Revealing the mechanism of high water resistant and excellent active of CuMn oxide catalyst derived from Bimetal-Organic framework for acetone catalytic oxidation

Abstract

Environmental H₂O is an influential factor in the low-temperature catalytic oxidation of volatile organic compounds (VOCs), and it significantly impacts the reaction process and mechanism. Here, a series of rod-like Cu-Mn oxides were synthesised by pyrolysing Cu/Mn-BTC for acetone oxidation. The results confirm that the formation of multiphase interfaces have more excellent catalytic performance compared to single-phase catalysis.

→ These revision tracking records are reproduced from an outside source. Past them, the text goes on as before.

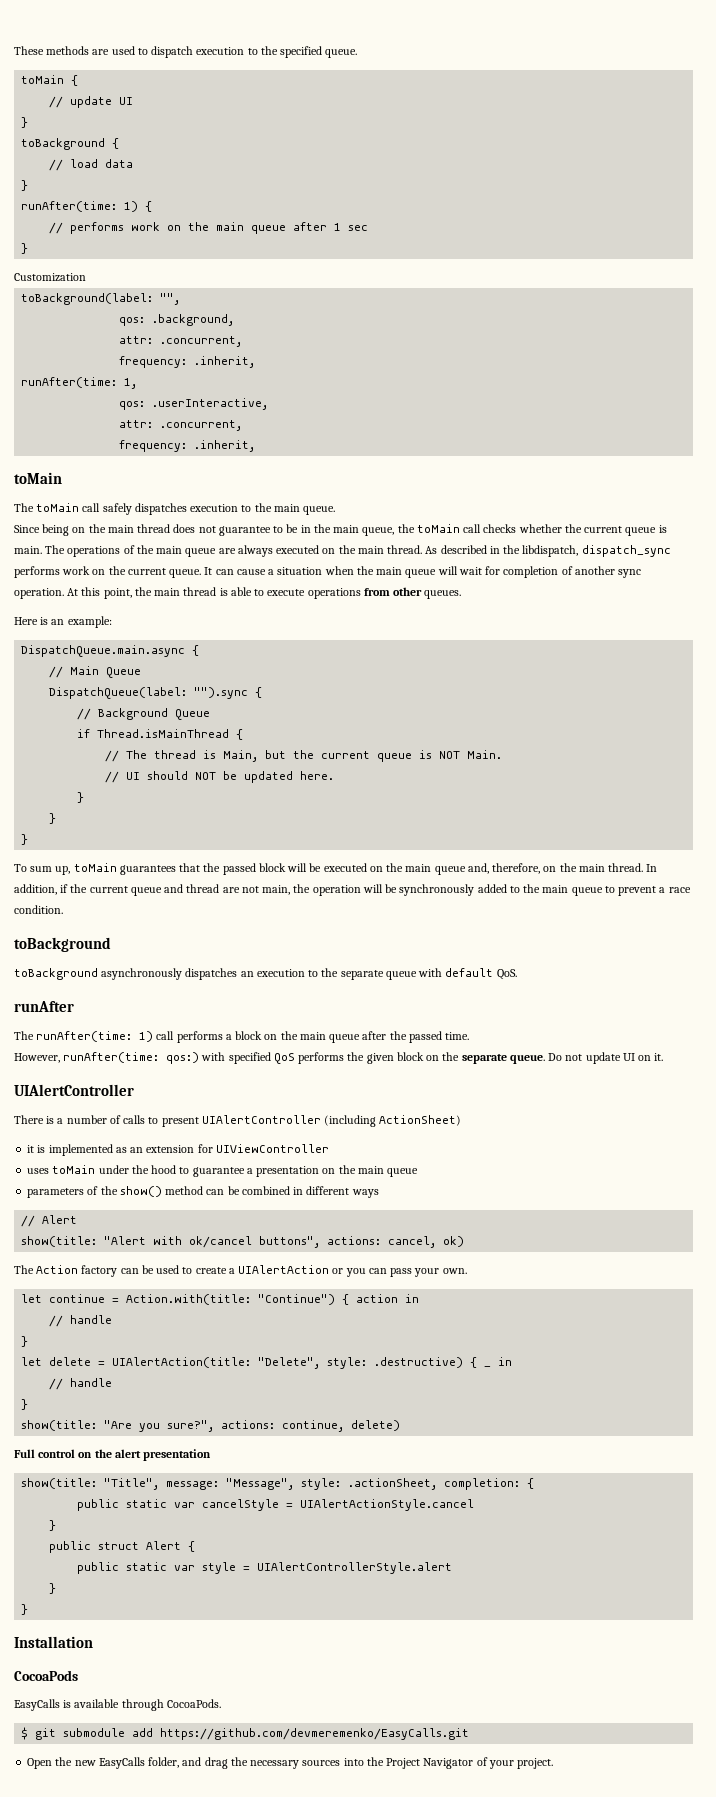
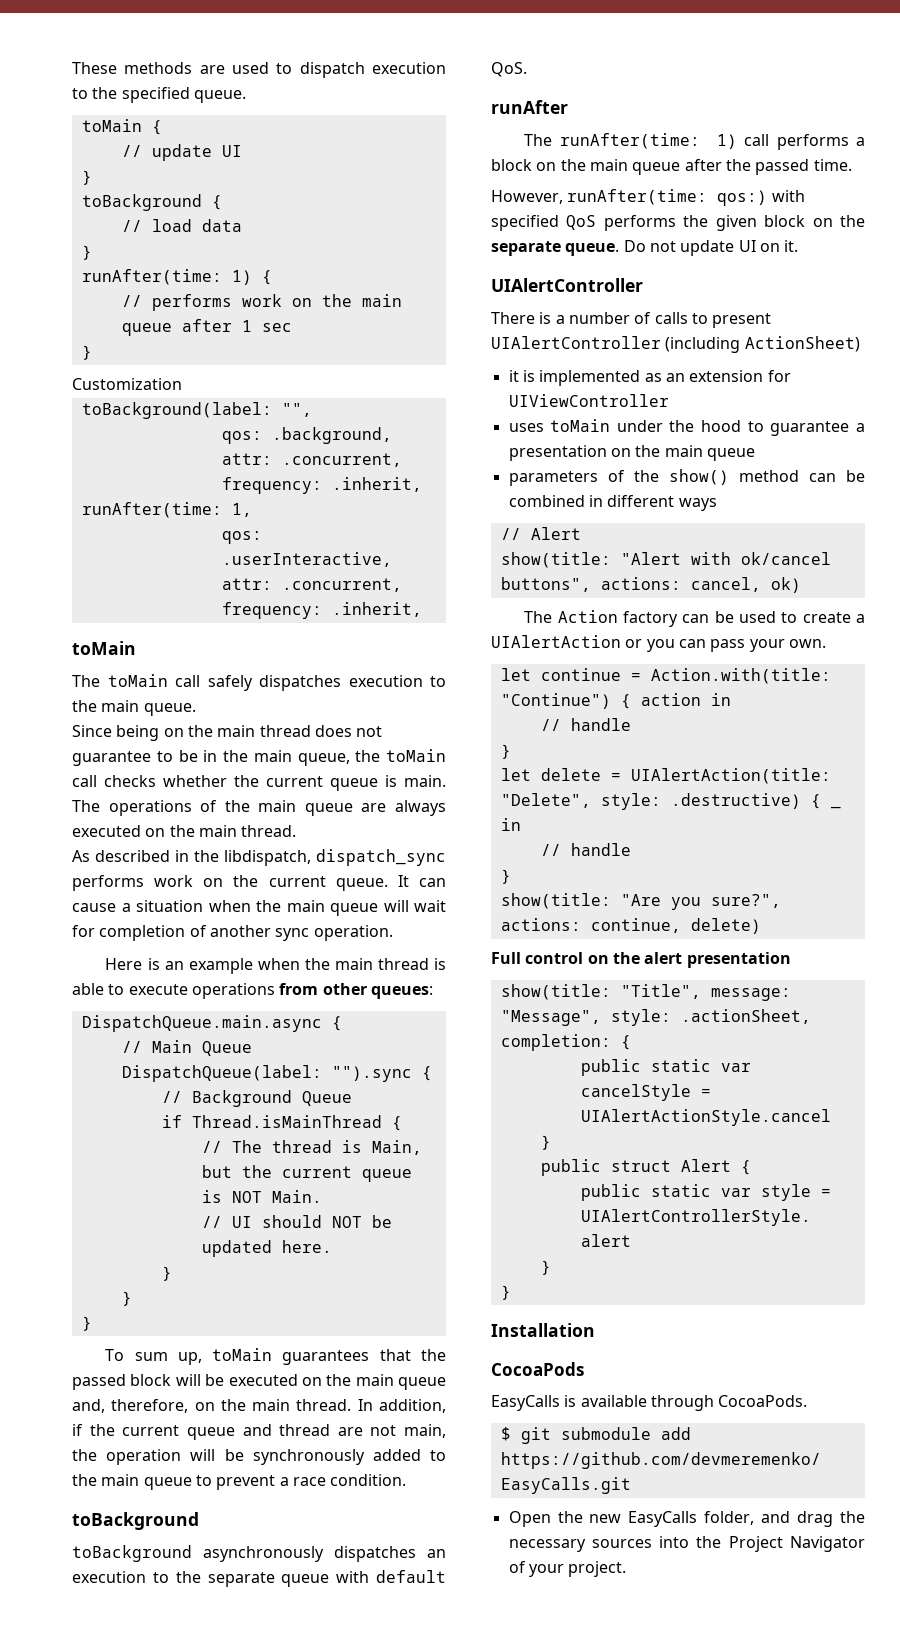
(423, 549) none -> (297, 831) //
[67,587,132,599] At this point, -> [105,958,300,974] // Here is an example when
[424,590,462,599] [14,616,112,628] queues. // Here is an example: -> [370,986,433,999] queues:

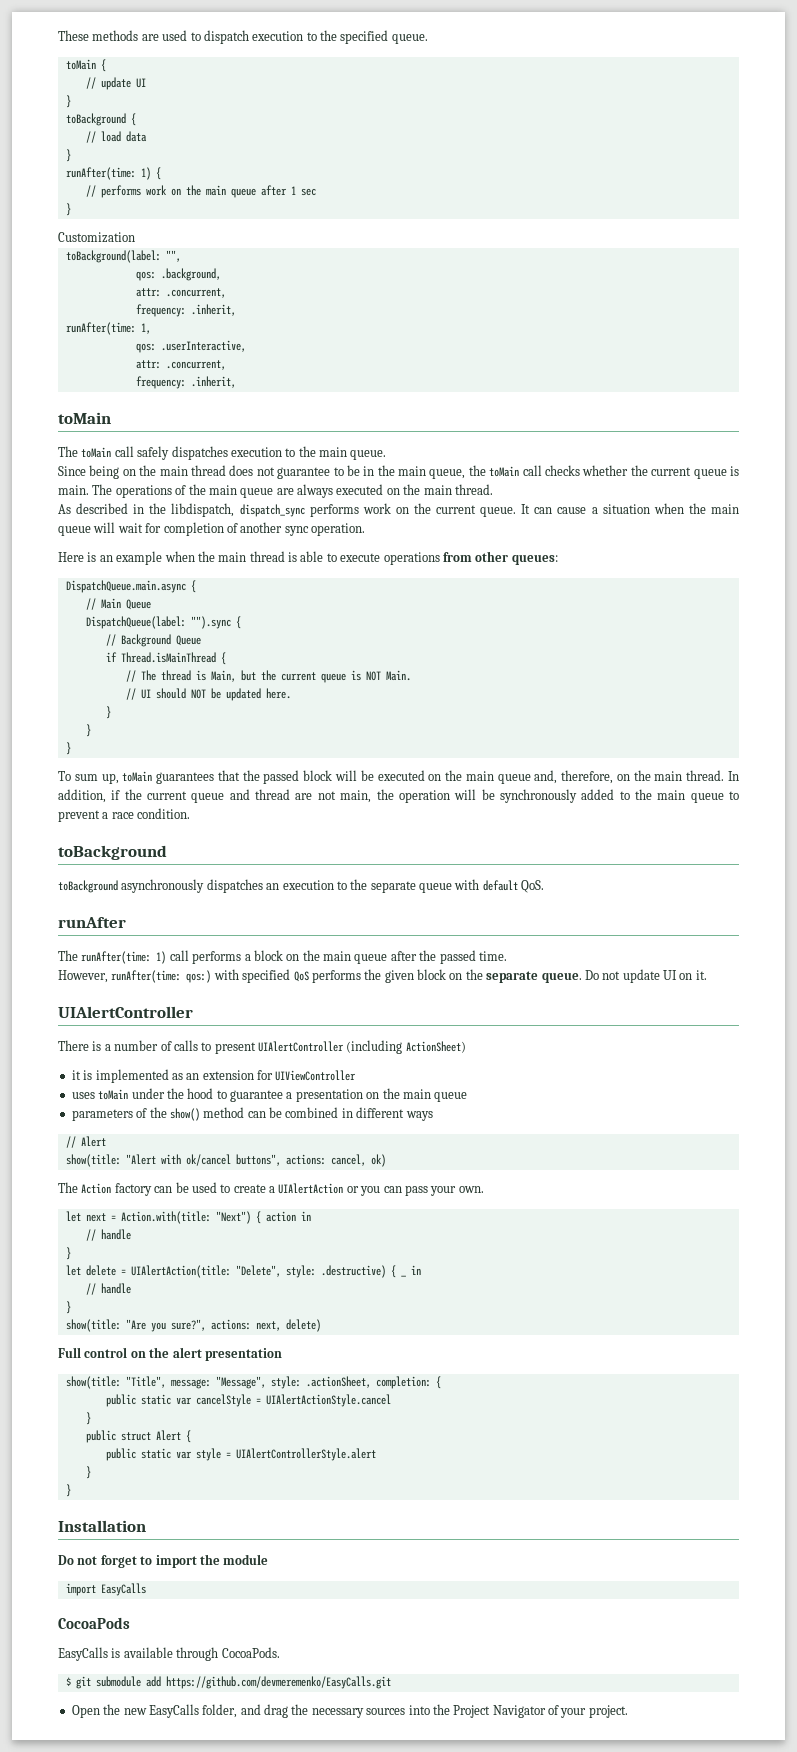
[540,668,621,681] continue -> [85,1213,106,1222] next
[500,693,611,709] "Continue") -> [215,1211,251,1224] "Next")
[590,918,681,933] continue, -> [255,1321,281,1331] next,
(595, 1330) none -> [58,1554,269,1568] [65,1583,146,1596] // Do not forget to import the module // import EasyCalls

This phenomenon can be attributed to the formation of multiphase interfaces, which resulted in the synthesized catalysts with more active oxygen species and defective sites. The CuMn₂O_x catalyst exhibited superior catalytic performance (T₉₀ = 150 °C), high water resistance and long-term stability. Furthermore, in situ diffuse reflectance infrared Fourier transform spectroscopy and thermal desorption-gas chromatography-mass spectrometry results indicated that the degradation pathway of acetone was as follows: acetone ((CH₃)₂CO*) → enolate complexes ((CH₂) = C(CH₃) O*) → acetaldehyde ((CH₃CHO*) → acetate (CH₃COO*) → formate (HCOO*) → CO₂ and H₂O. At a low-temperature, water vapour dissociated a large number of activated hydroxyl groups on the multiphase interface, which promoted the dissociation of enolate complexes and acetaldehyde species. This composite oxide is a promising catalyst for removing oxygenated VOCs at high humidity.

Keywords: Acetone oxidation; Bimetallic MOF; CuMn(2)O(4); Water resistance; in-suit DRIFT.